(Stored data)
━━━━
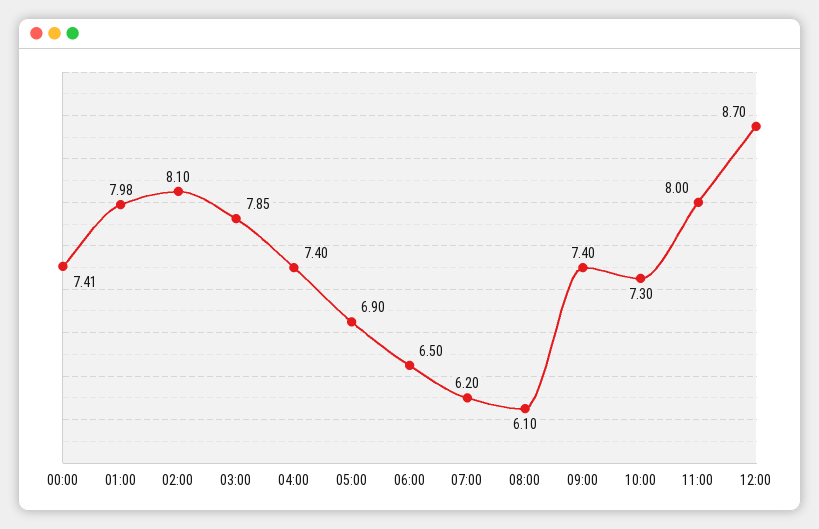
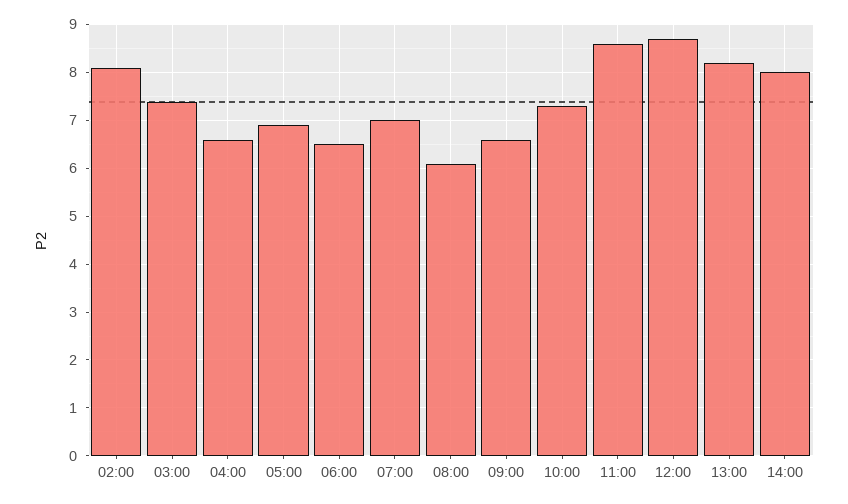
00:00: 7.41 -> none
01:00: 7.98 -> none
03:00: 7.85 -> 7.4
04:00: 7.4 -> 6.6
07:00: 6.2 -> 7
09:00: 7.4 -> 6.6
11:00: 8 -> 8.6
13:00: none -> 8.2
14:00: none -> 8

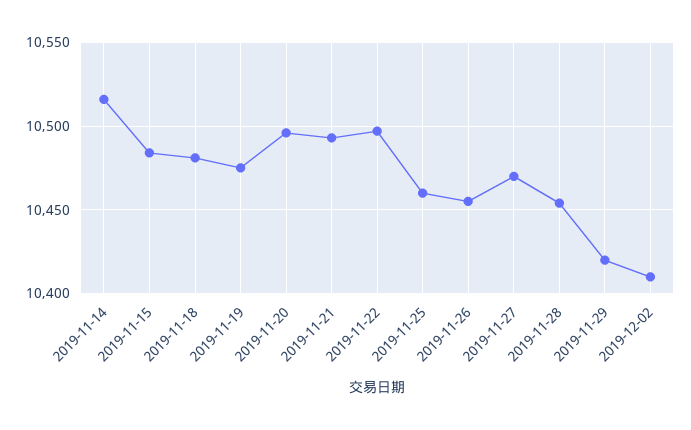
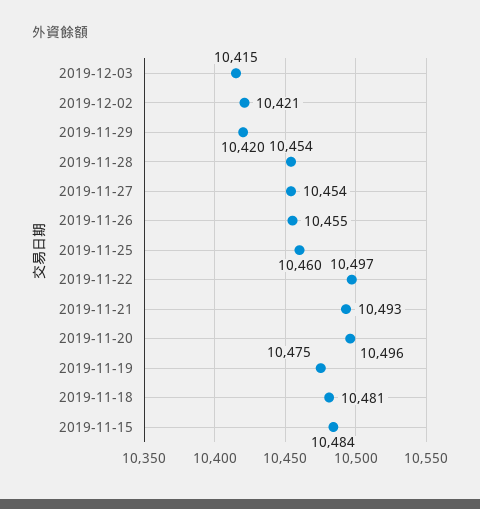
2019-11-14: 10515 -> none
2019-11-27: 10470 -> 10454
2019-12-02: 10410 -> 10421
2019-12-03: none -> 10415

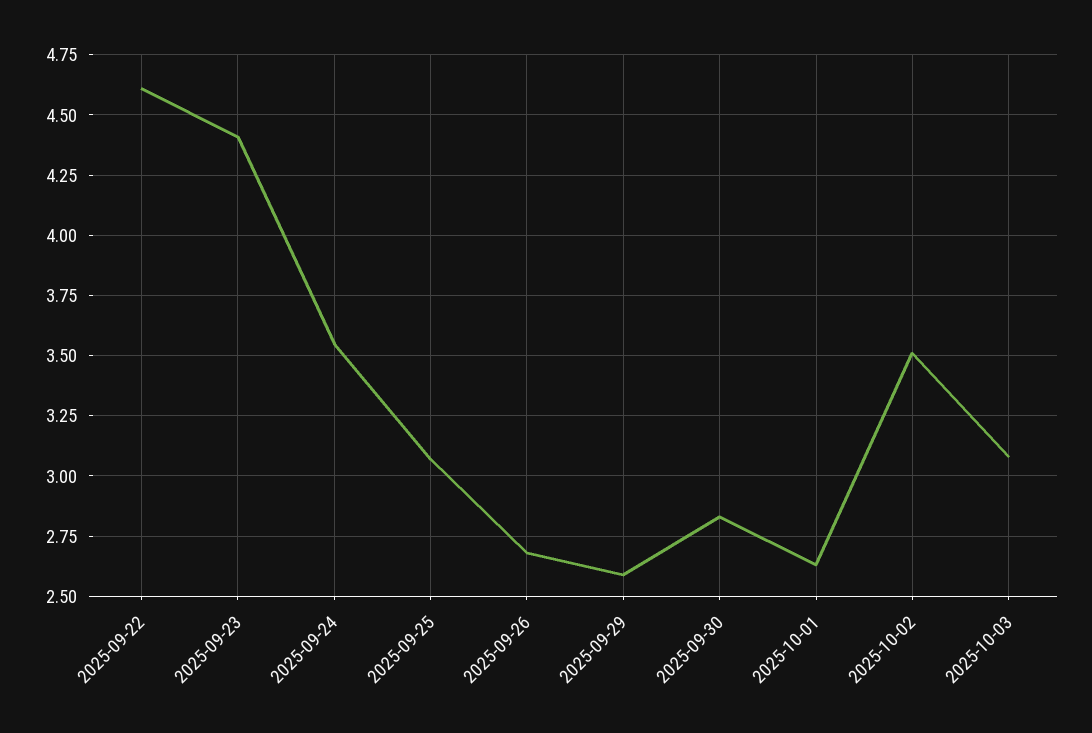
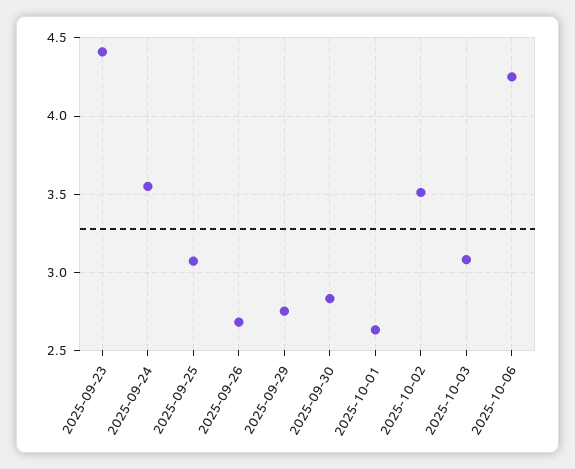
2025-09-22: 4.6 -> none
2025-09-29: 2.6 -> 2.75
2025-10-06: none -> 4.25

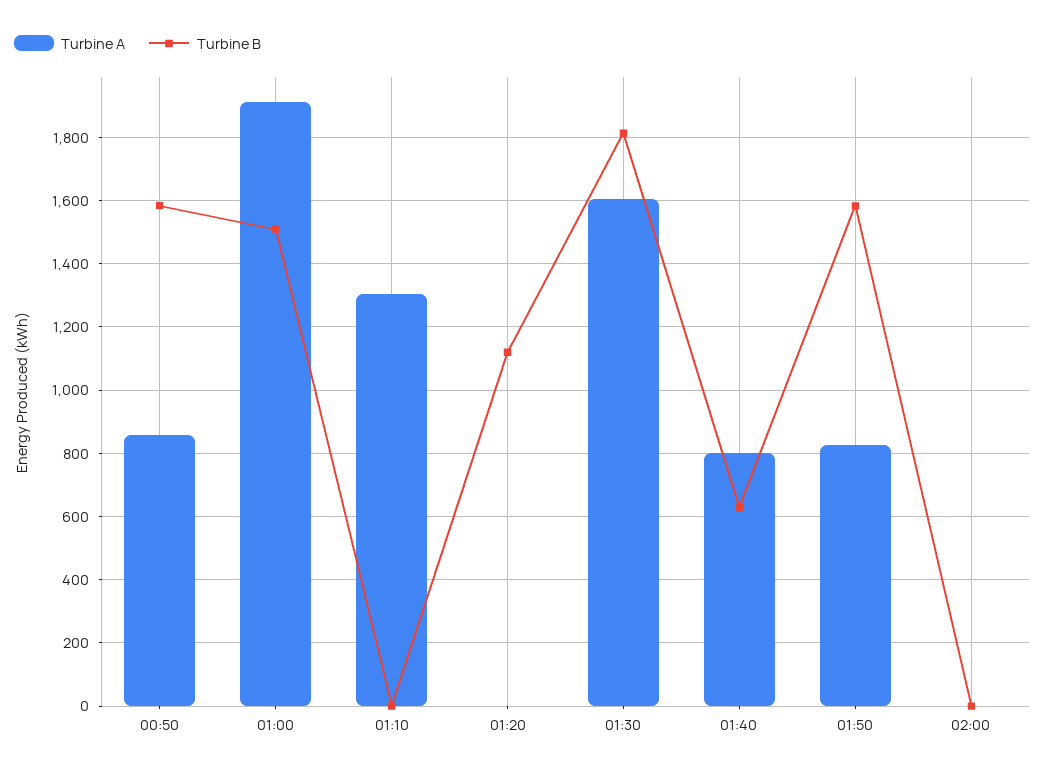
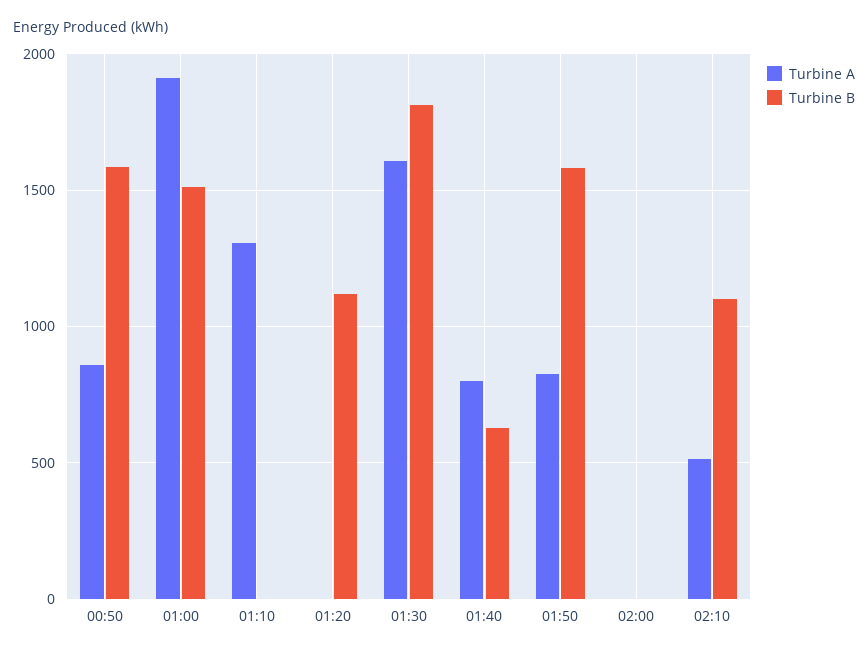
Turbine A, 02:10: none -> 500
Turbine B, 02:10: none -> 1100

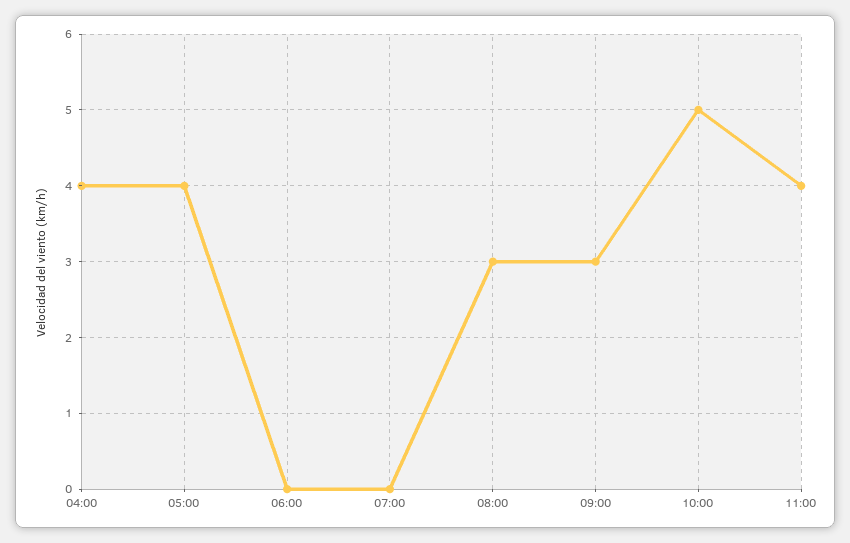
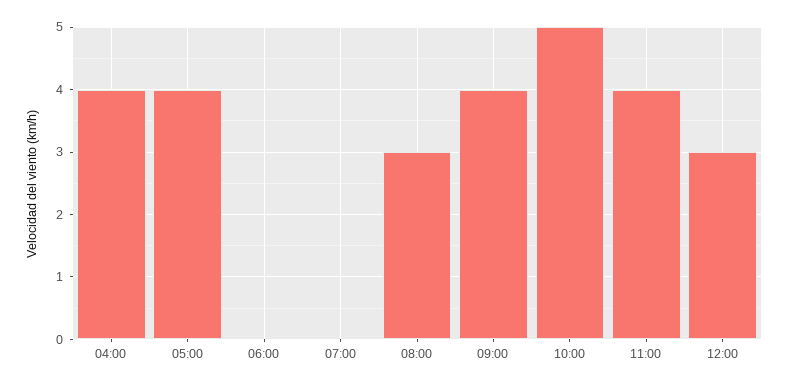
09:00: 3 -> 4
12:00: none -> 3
━━━━
» **REQUIRED WORK**:
The preceding entries are to be returned verbatim, with every picture excluded.

» **SOLUTION TO THIS PROBLEM**:
00:00: 7.41 -> none
01:00: 7.98 -> none
03:00: 7.85 -> 7.4
04:00: 7.4 -> 6.6
07:00: 6.2 -> 7
09:00: 7.4 -> 6.6
11:00: 8 -> 8.6
13:00: none -> 8.2
14:00: none -> 8

2019-11-14: 10515 -> none
2019-11-27: 10470 -> 10454
2019-12-02: 10410 -> 10421
2019-12-03: none -> 10415

2025-09-22: 4.6 -> none
2025-09-29: 2.6 -> 2.75
2025-10-06: none -> 4.25

Turbine A, 02:10: none -> 500
Turbine B, 02:10: none -> 1100

09:00: 3 -> 4
12:00: none -> 3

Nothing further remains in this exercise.